Patient Characteristics	Total, n = 55	No AKI, n = 38	AKI, n = 17
Demographics
Age	34 (25–51)	35 (26–52)	31 (24–48)
Sex
Female	12 (22%)	10 (26%)	2 (12%)
Male	43 (78%)	28 (74%)	15 (88%)
Body mass index	28.7 (16.2–48.2)	28.8 (16.2–48.2)	28.5 (21.3–39.5)
Race
Asian	1 (2%)	0 (0%)	1 (6%)
Black	37 (67%)	25 (66%)	12 (71%)
White	13 (24%)	12 (32%)	1 (6%)
Unknown	4 (7%)	1 (3%)	3 (18%)
Ethnicity
Not Hispanic/Latino	55 (100%)	38 (100%)	17 (100%)
Medical history
Chronic kidney disease	1 (2%)	1 (3%)	0 (0%)
Diabetes mellitus	3 (5%)	2 (5%)	1 (6%)
Congestive heart failure	2 (4%)	2 (5%)	0 (0%)
Hypertension	13 (20%)	11 (29%)	2 (12%)
Illness characteristics
Mechanism of trauma
Blunt	30 (55%)	24 (63%)	6 (35%)
Penetrating	25 (45%)	14 (37%)	11 (65%)
Injury Severity Score	20 (13–29)	18.5 (13–25)	22 (16–34)
Peak creatine kinase (24 hr)a	3,573 (1,521–4,962)	2,063 (461–3,531)	4,962 (3,573–12,699)
Peak lactate (24 hr)	3.7 (2.4–6.4)	2.9 (2.2–4.9)	6.4 (5.1–13.1)
Packed red blood cell transfusion
% patients transfused (48 hr)b	65	53	94
Median units transfused (6 hr)c	2.5 (1.5–8)	2 (1–3)	9.5 (3–13)
Intubated in ED	25 (45.5%)	14 (36.8%)	11 (64.7%)
Shock in ED	19 (34.5%)	9 (24%)	10 (59%)
Operation prior to ICU	36 (65%)	21 (55%)	15 (88%)
30-d mortality	1 (2%)	0 (0%)	1(6%)

AKI = acute kidney injury, ED = emergency department.

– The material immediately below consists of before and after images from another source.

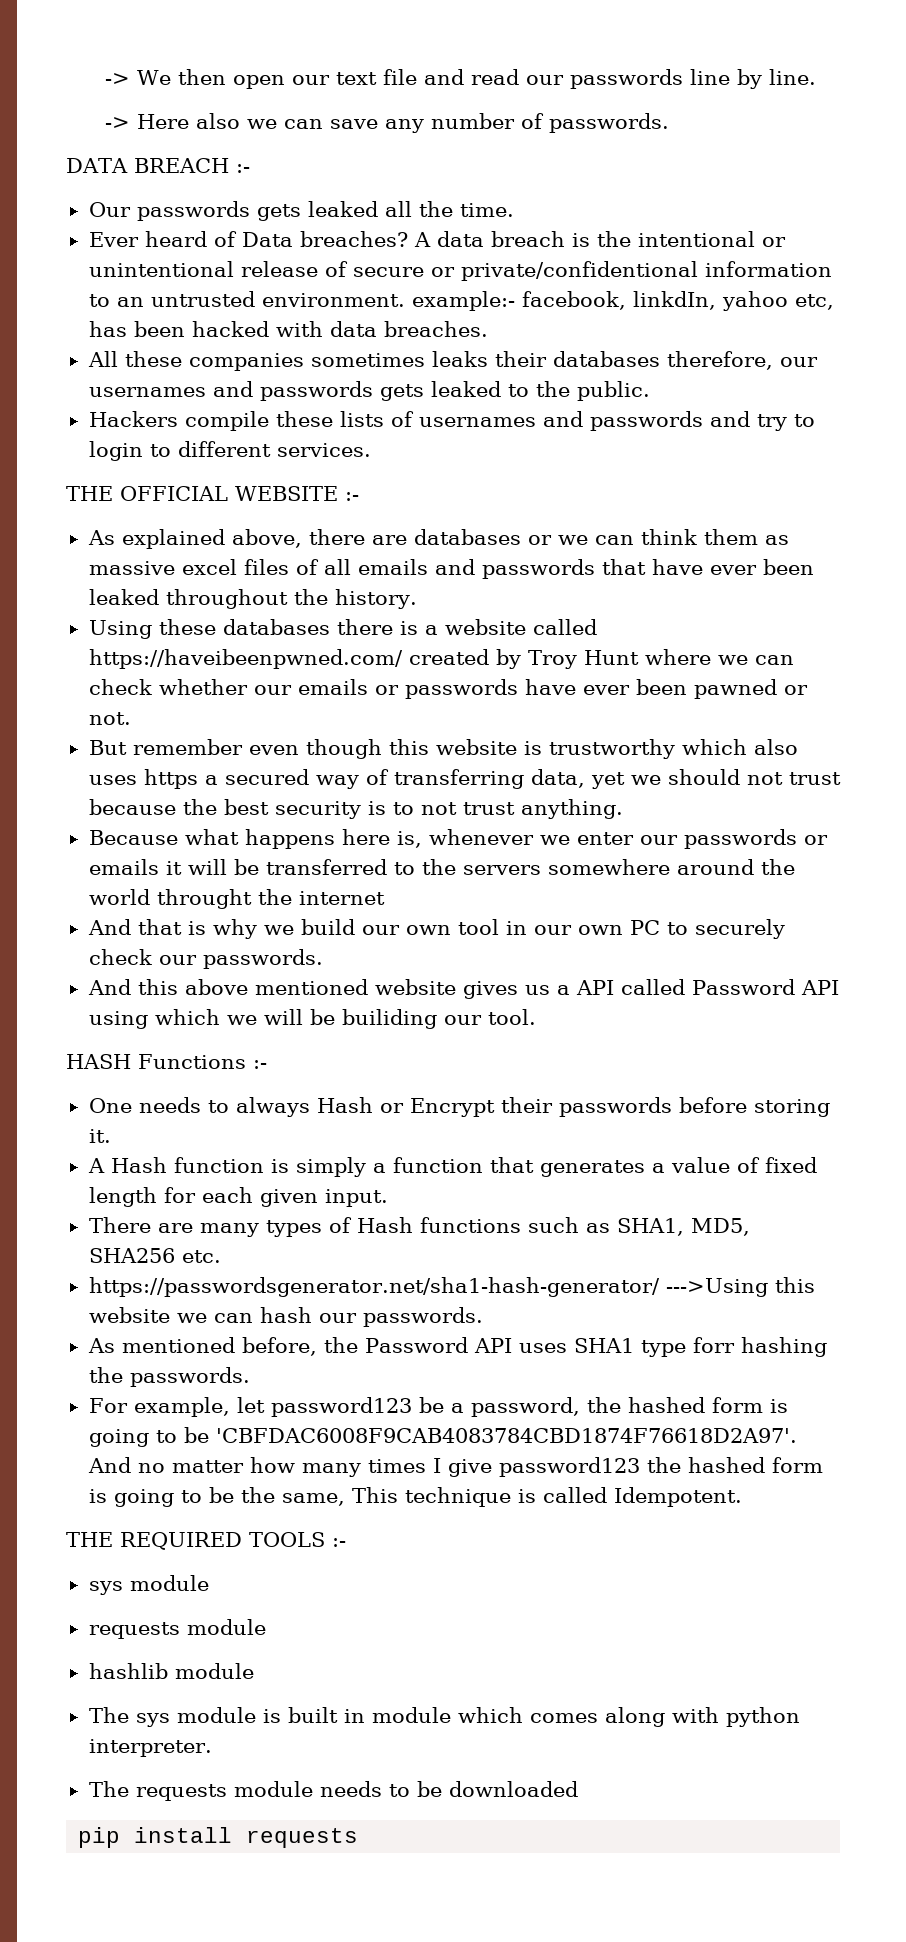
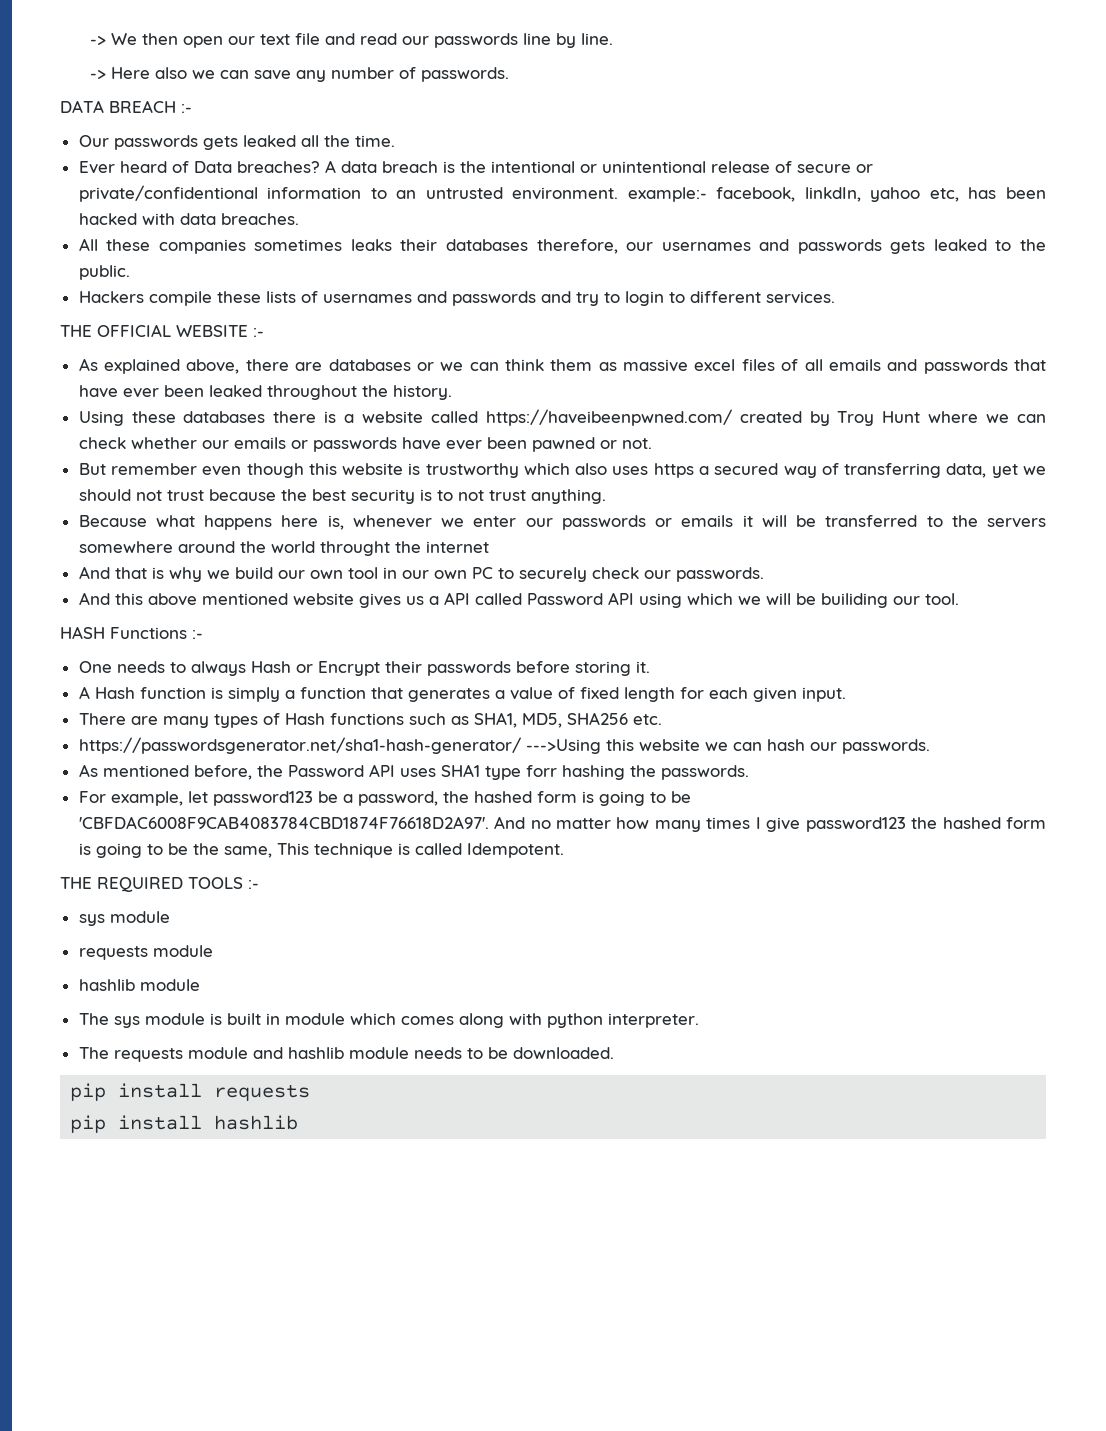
(313, 1789) none -> [252,1047,409,1059] and hashlib module
[448,1781,578,1797] downloaded -> [512,1047,614,1059] downloaded.
(359, 1838) none -> [70,1115,299,1133] // pip install hashlib

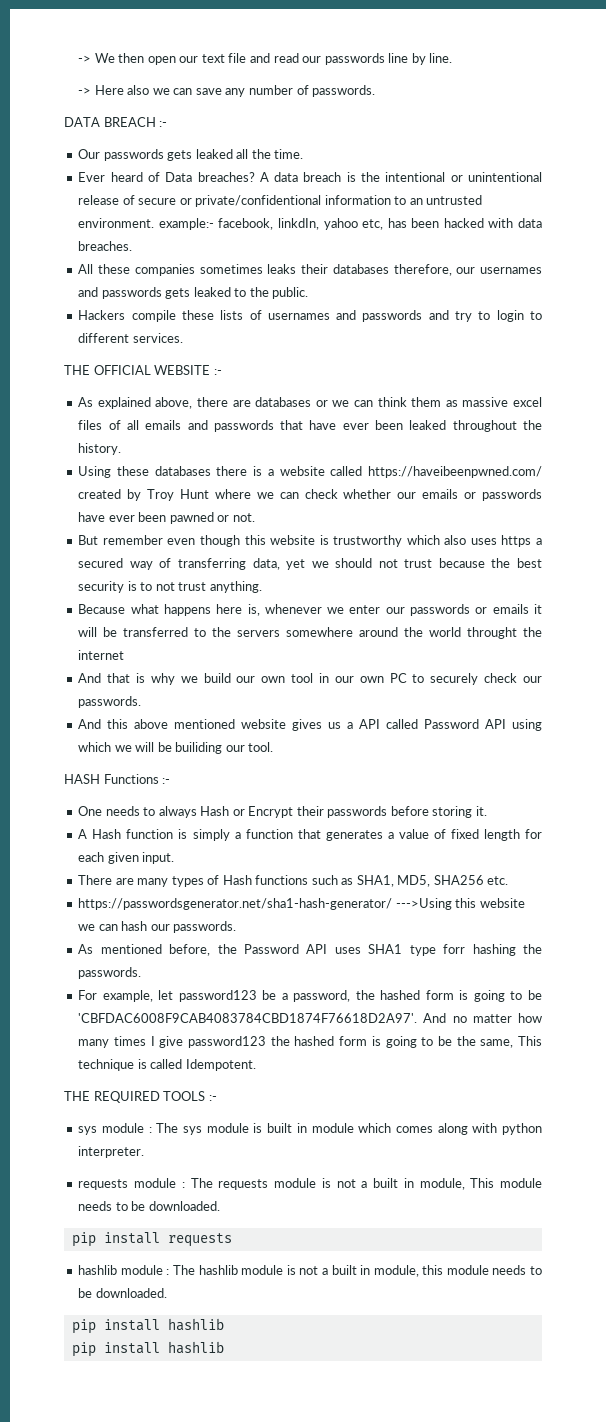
[78,945,213,960] [78,979,200,991] // requests module // hashlib module // -> [148,1127,152,1133] :
[78,1047,344,1062] The requests module and hashlib -> [78,1178,495,1190] requests module : The requests module is not a built in module, This
[70,1115,299,1133] // pip install hashlib -> [78,1265,542,1277] [78,1288,167,1298] [71,1318,224,1334] [71,1341,224,1357] // hashlib module : The hashlib module is not a built in module, this module needs to be downloaded. // pip install hashlib // pip install hashlib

aCreatine kinase values were measured in 16 of 55 patients.

bIncludes all patients transfused within 48 hr.

cExcludes patients who did not receive any packed red blood cell transfusion within 48 hr.

Data are presented as median (interquartile range) for continuous measures and n (%) for categorical measures. No patients received transfusion prior to presentation.